This year, we're going to have to make up some ground. Doing two years of CR means that our military fell behind. And so we got a lot of work to do this year in this defense bill. So I'm actually very curious. 29 years in the military. I'm sure there are many days you woke up and said, boy, if I was in charge, I would do this and that. So now you're in Congress and you're on the Defense Committee, Armed Forces Committee.

Why can't you do what you wanted to do or have you been able to? Well, we've done a good job in the Arbors Sources Committee. I feel like we produce a good bill every year. And it's more bipartisan probably than any other committee in Congress. There's 20 committees. So I think we're on the number one bipartisan committee. And we disagree on 5% maybe, but agree on 95%. The problem has been up –

Not counting this year, but in the previous years, you had like a Republican House, a Democrat Senate, and then a Democrat president. And there was an unwillingness for the three to get together and agree on a defense or on a budget. And so they end up just doing a CR.

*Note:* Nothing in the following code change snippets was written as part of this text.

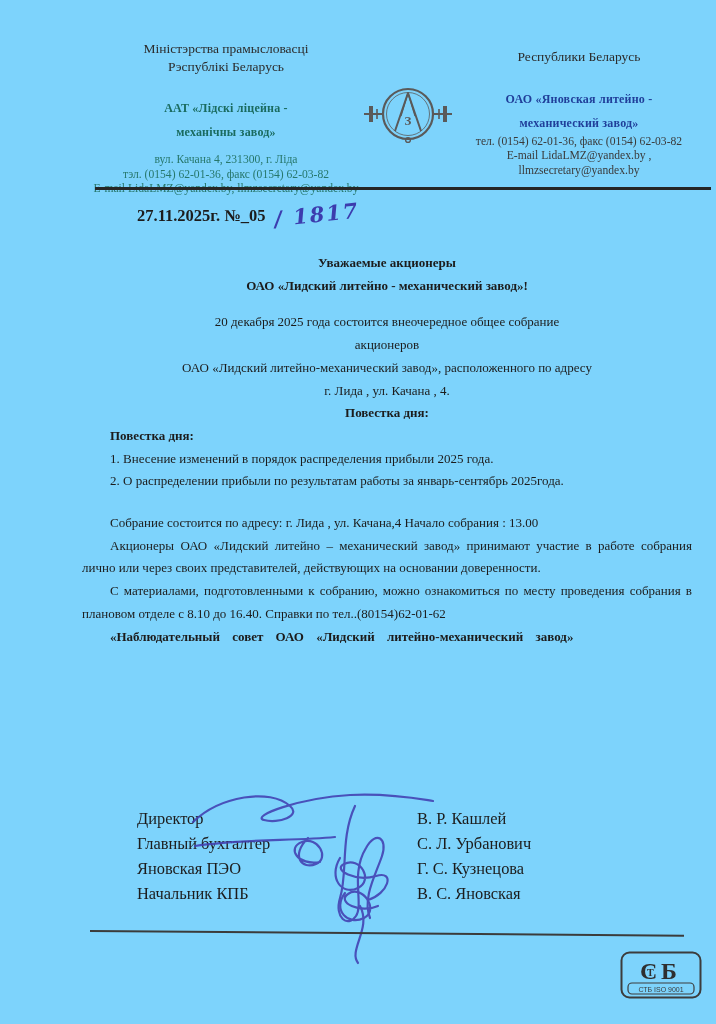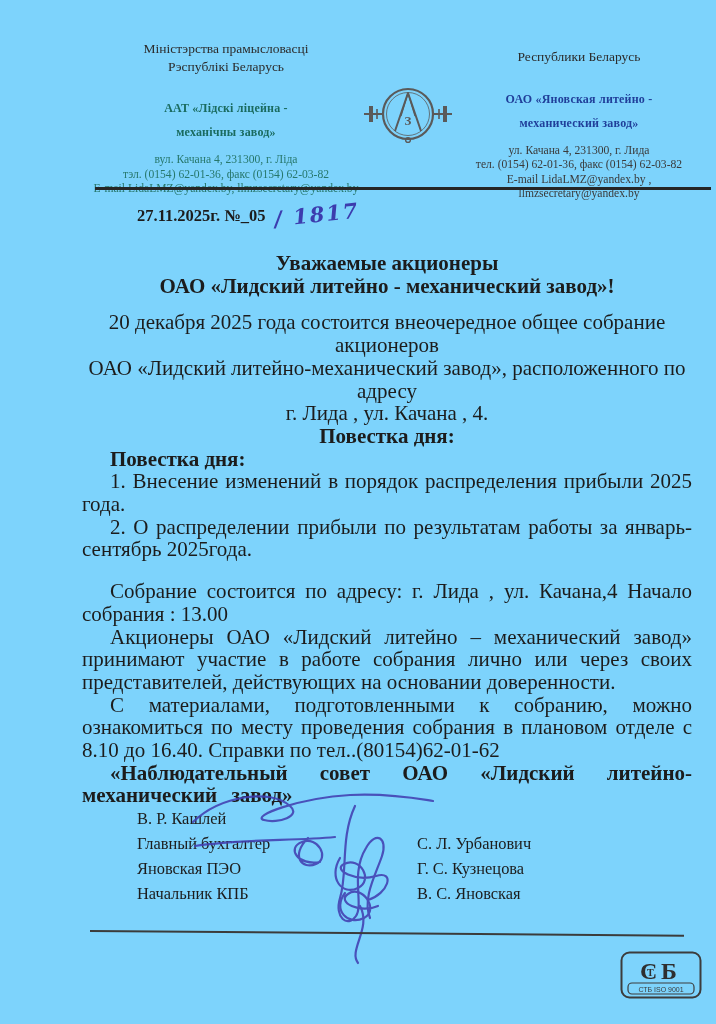"ул. Качана 4, 231300, г." div.contact { html: <div>ул. Качана 4, 231300, г. Лида</div> -> none }
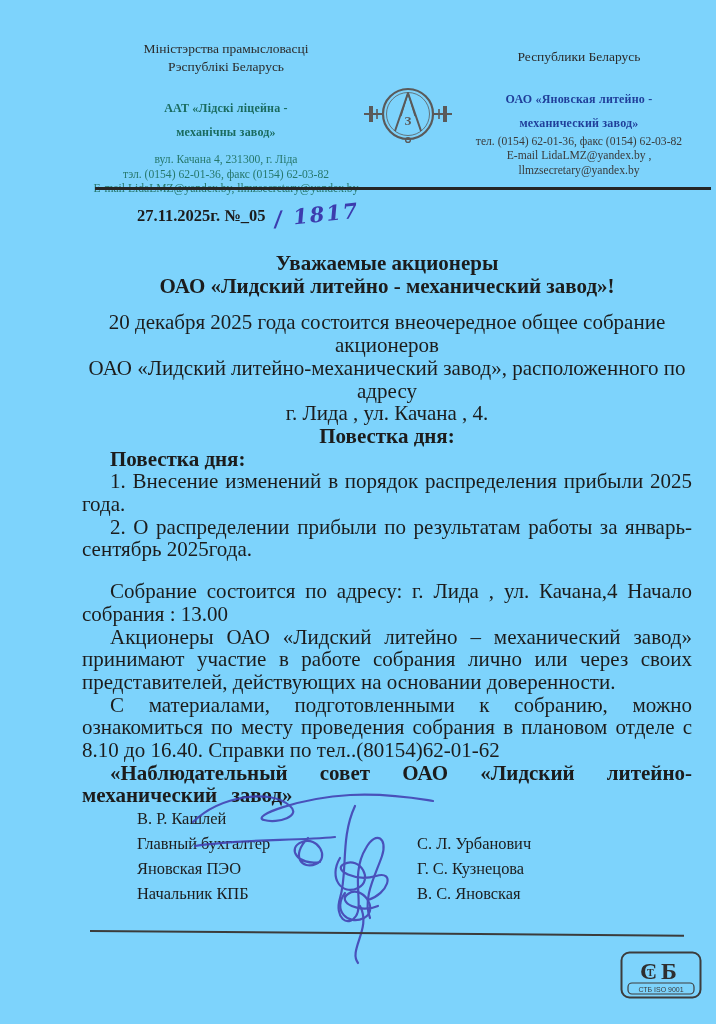"Уважаемые акционеры" .doc-body { font-size: 21px -> 13px }
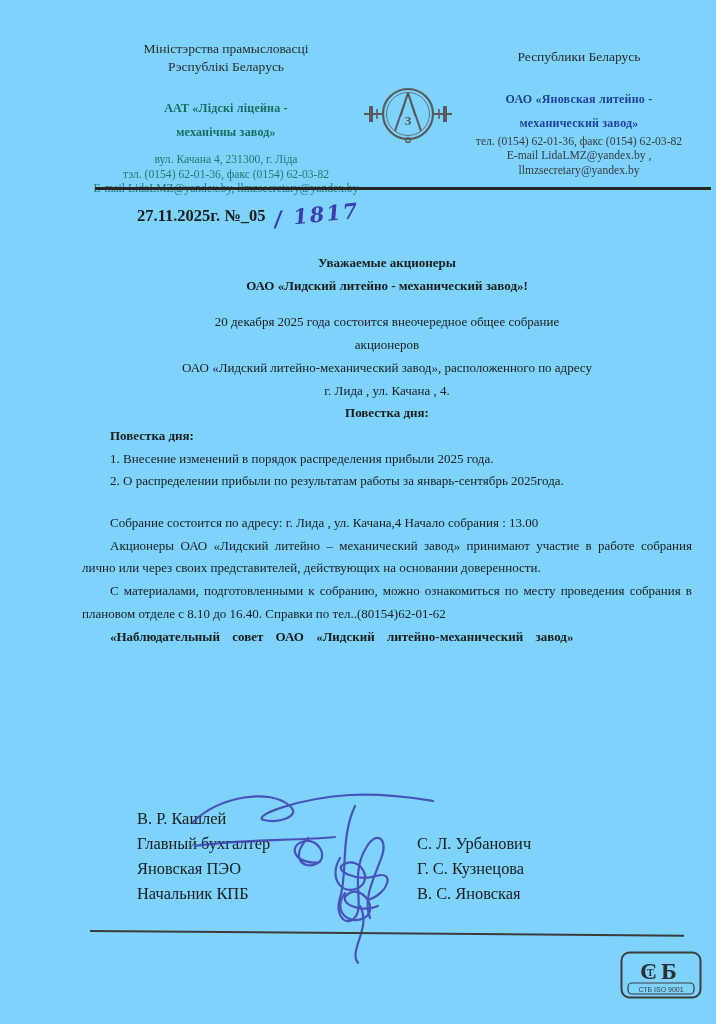"Директор" span.sig-title { html: none -> <span>Директор</span> }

and that's that's been like the fallback plan because if we want to raise defense spending then the democrats said well we want to raise non-defense and we could never get an agreement and so the cr became the fallback plan this year the president wanted a cr because he didn't want to negotiate with democrats essentially and i don't think the democrats are much mood to negotiate right now uh so

The fallback plan was to do another CR because that was going to vote against shutting down the government. And it means no funding at all going to the military. This year under reconciliation, this coming year, we're going to try to do a lot of this as Republican only. It's a shame on defense because most Democrats, Republicans, we agree on 90, 95 percent on the military. We could we could work this out.

most of these issues. But I'll just say it's been the hyper-partisanship that has resulted in these two years of CR. So there are a lot of defense priorities, and you've mentioned several of them. You've mentioned the fact that we need to be producing attack submarines. We have this AUKUS deal, which says that we need to be producing attack submarines for both ourselves and Australia. Yeah.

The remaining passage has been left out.